The question today is whether Democrats can channel the populist anger we are seeing around the country this late in the game. The answer is that we'd better try. Having recently tested messages on economics and jobs, including how to talk about deficits and taxes -- widely assumed to be Democrats' Achilles Heel, particularly now -- there is little question that if Democrats and progressives from center to left simply say what they believe in ways that are evocative, values-driven, and speak to people's worries and anger, many stand a good chance of surviving November, particularly when their opponents have nothing to say other than warmed-over rhetoric about cutting taxes to millionaires and multinationals and fiscal restraint except where it cuts into profits of their campaign contributors. Even the most evocative boilerplate conservative messages fall flat against honest messages that speak to the need to get Americans working again. And on issue after issue, no message is more resonant right now than one that sides with working and middle class Americans and small business owners against special interests, big business, and their lobbyists.

But actions speak louder than words, and Americans want to see action. It may be too late for the kind of jobs bill we should have seen a year and a half ago, but it isn't too late for Democrats to go on the offensive against the Republicans -- virtually all of them -- who opposed extending unemployment insurance to millions of Americans who were thrown out of work by the Republicans' corporate sponsors. It isn't too late for Democrats to contrast their support for the highly popular aid to state and local governments that just saved the jobs of hundreds of thousands of teachers, firefighters, and police all over the country with Republicans' desire to throw them out onto the street. It isn't too late to make a voting issue out of the bill the Republicans are stalling that would give small businesses a fighting chance in an economy stacked against them, and to make clear that one party stands for small businesses, which create 75 percent of the new jobs in this country, and the other party stands for big businesses that outsource American jobs and offshore their profits to avoid paying their fair share of American taxes.

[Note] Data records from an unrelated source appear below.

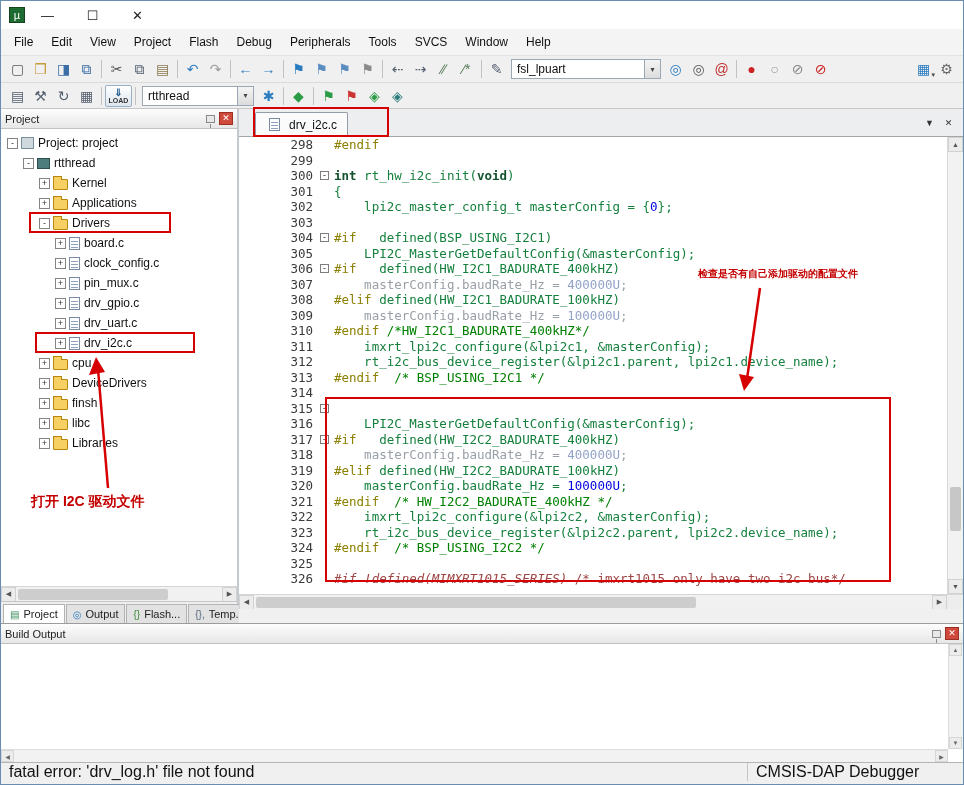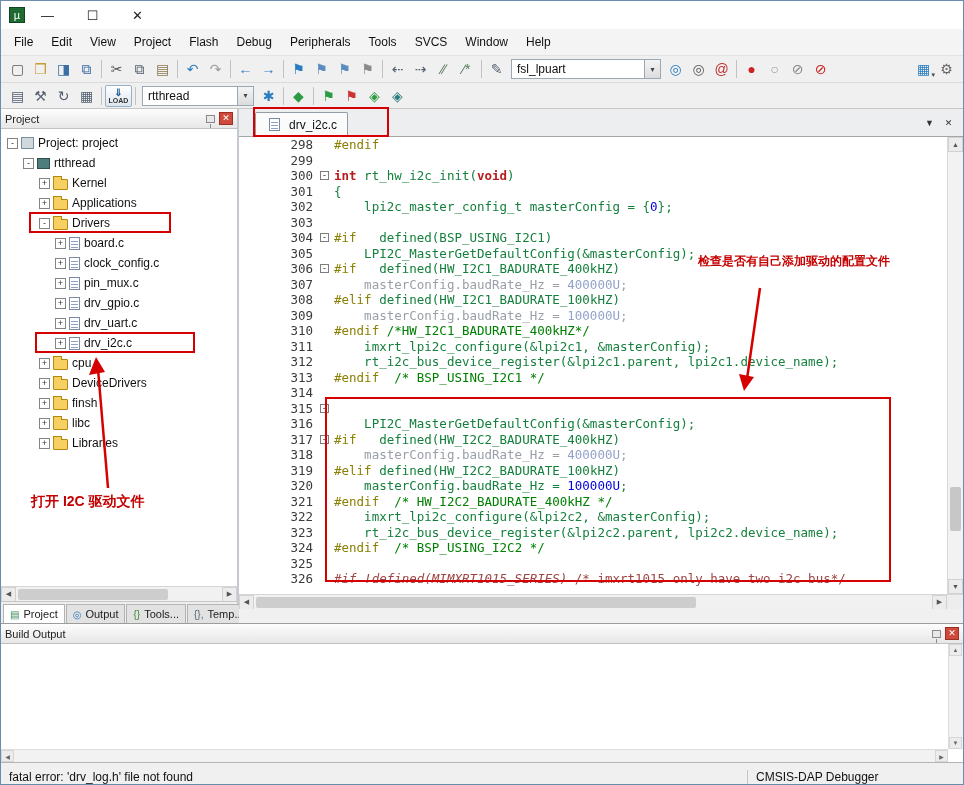--- a/index.html
+++ b/index.html
@@ -65,21 +65,21 @@
   .tab-spacer{flex:1}
   .tabbar-btn{width:17px;height:16px;display:flex;align-items:center;justify-content:center;font-size:9px;color:#333;margin:0 2px 5px 0}
   .code-wrap{flex:1;display:flex;background:#fff;overflow:hidden;min-height:0}
   .code{flex:1;overflow:hidden;font-family:"DejaVu Sans Mono","Liberation Mono",monospace;font-size:12.5px}
   .cl{height:15.5px;line-height:15.5px;display:flex;white-space:pre}
   .ln{width:78px;text-align:right;color:#3a3a3a;flex:none;padding-right:4px}
   .fold{width:17px;flex:none;position:relative}
   .fbox{position:absolute;left:3px;top:3px;width:9px;height:9px;border:1px solid #7d7d7d;background:#fff;font-size:9px;line-height:7px;text-align:center;color:#333}
   .src{flex:1;white-space:pre;overflow:hidden}
   .tk-pp{color:#8b8000}
-  .tk-kw{color:#b91c1c;font-weight:bold}
+  .tk-kw{color:#14532d;font-weight:bold}
   .tk-comment{color:#008000}
   .tk-num{color:#0000e0}
   .tk-plain{color:#15803d}
   .tk-gray{color:#9aa0a8}
   .tk-gnum{color:#93a3c8}
   .tk-cut{color:#a04545;font-style:italic}
   .tk-cutc{color:#a04545;}
   .vscroll{width:16px;background:#f2f2f2;border-left:1px solid #d8d8d8;position:relative;flex:none}
   .vs-btn{position:absolute;left:0;width:15px;height:15px;background:#ececec;border:1px solid #d2d2d2;font-size:7px;color:#555;display:flex;align-items:center;justify-content:center}
   .vs-thumb{position:absolute;left:2px;width:11px;background:#c7c7c7;border-radius:2px}
@@ -87,21 +87,21 @@
   .corner{width:16px;height:15px;background:#ededed;flex:none}
 
   
   .build-output{height:139px;border-top:1px solid #9c9c9c;display:flex;flex-direction:column;background:#fff}
   .bo-content{flex:1;position:relative;background:#fff;overflow:hidden}
   .bo-vscroll{position:absolute;right:0;top:0;bottom:13px;width:15px;background:#f2f2f2;border-left:1px solid #ddd}
   .bo-hscroll{position:absolute;left:0;right:15px;bottom:0;height:13px;background:#f2f2f2;border-top:1px solid #ddd;display:flex;justify-content:space-between}
   .bo-btn{width:13px;height:12px;background:#ececec;border:1px solid #d6d6d6;font-size:6px;color:#666;display:flex;align-items:center;justify-content:center}
 
   
-  .statusbar{height:22px;background:#f0f0f0;border-top:1px solid #b5b5b5;display:flex;align-items:flex-end;font-size:12px;color:#111}
+  .statusbar{height:22px;background:#f0f0f0;border-top:1px solid #b5b5b5;display:flex;align-items:flex-start;font-size:16px;color:#111}
   .sb-msg{flex:1;display:flex;align-items:center;padding:0 8px;white-space:nowrap;overflow:hidden}
   .sb-cell{border-left:1px solid #c6c6c6;display:flex;align-items:center;padding:0 8px;white-space:nowrap}
   .sb-blank1{width:66px}
   .sb-blank2{width:22px}
 
   
   .ann-box{position:absolute;border:2px solid #d60000;pointer-events:none;z-index:60}
   .ann-text{position:absolute;color:#c40000;font-weight:bold;z-index:60;white-space:nowrap;pointer-events:none}
   .ann-arrows{position:absolute;left:0;top:0;width:964px;height:785px;pointer-events:none;z-index:59}
 </style>
@@ -296,21 +296,21 @@
           <div class="btab active">
             <span class="bti" style="color: rgb(58, 138, 90);">▤</span>
             <span>Project</span>
           </div>
           <div class="btab">
             <span class="bti" style="color: rgb(42, 124, 192);">◎</span>
             <span>Output</span>
           </div>
           <div class="btab">
             <span class="bti" style="color: rgb(58, 138, 58);">{}</span>
-            <span>Tools...</span>
+            <span>Flash...</span>
           </div>
           <div class="btab">
             <span class="bti" style="color: rgb(85, 103, 122);">{},</span>
             <span>Temp...</span>
           </div>
         </div>
     </div>
 
     <div class="editor">
       <div class="tabbar">
@@ -394,21 +394,21 @@
     <span class="sb-cell" style="width:128px">CMSIS-DAP Debugger</span>
     <span class="sb-cell sb-blank1"></span>
     <span class="sb-cell sb-blank2"></span>
   </div>
 
   <div class="ann-box" style="left:28px;top:211px;width:142px;height:21px"></div>
   <div class="ann-box" style="left:34px;top:331px;width:160px;height:21px"></div>
   <div class="ann-box" style="left:252px;top:106px;width:136px;height:30px"></div>
   <div class="ann-box" style="left:324px;top:396px;width:566px;height:185px"></div>
   <div class="ann-text" style="left:30px;top:492px;font-size:14px">打开 I2C 驱动文件</div>
-  <div class="ann-text" style="left:697px;top:252px;font-size:12px">检查是否有自己添加驱动的配置文件</div>
+  <div class="ann-text" style="left:697px;top:266px;font-size:10px">检查是否有自己添加驱动的配置文件</div>
   <svg class="ann-arrows" viewBox="0 0 964 785">
     <line x1="107" y1="487" x2="97" y2="368" stroke="#d60000" stroke-width="2.5"></line>
     <polygon points="95,356 88,374 104,371" fill="#d60000"></polygon>
     <line x1="759" y1="287" x2="746" y2="378" stroke="#d60000" stroke-width="2.5"></line>
     <polygon points="743,390 738,373 753,376" fill="#d60000"></polygon>
   </svg>
 
 </div>
 
 </body></html>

It's not too late to pass a bill that would limit credit card interest rates to a reasonable percent above the rate at which credit is made available to credit card companies. It's not too late to pass the first badly need "fix" to the health care reform act to demonstrate to Americans that Democrats mean it when they say this was just the first step, namely a law that stops insurance companies from increasing their premiums by 40 percent while cutting the size of their networks by 50-75 percent, which violates the principles of affordability and choice that were so essential to efforts to sell health care reform to the public. It's not too late to vow to change the rules of the Senate to prevent the use of the filibuster to give every special interest veto power over every important piece of legislation. It's not too late to introduce legislation that's been on hold in both the House and Senate to guarantee fair elections, so that the voice of everyday Americans is heard over the voice of the special interests that finance political campaigns.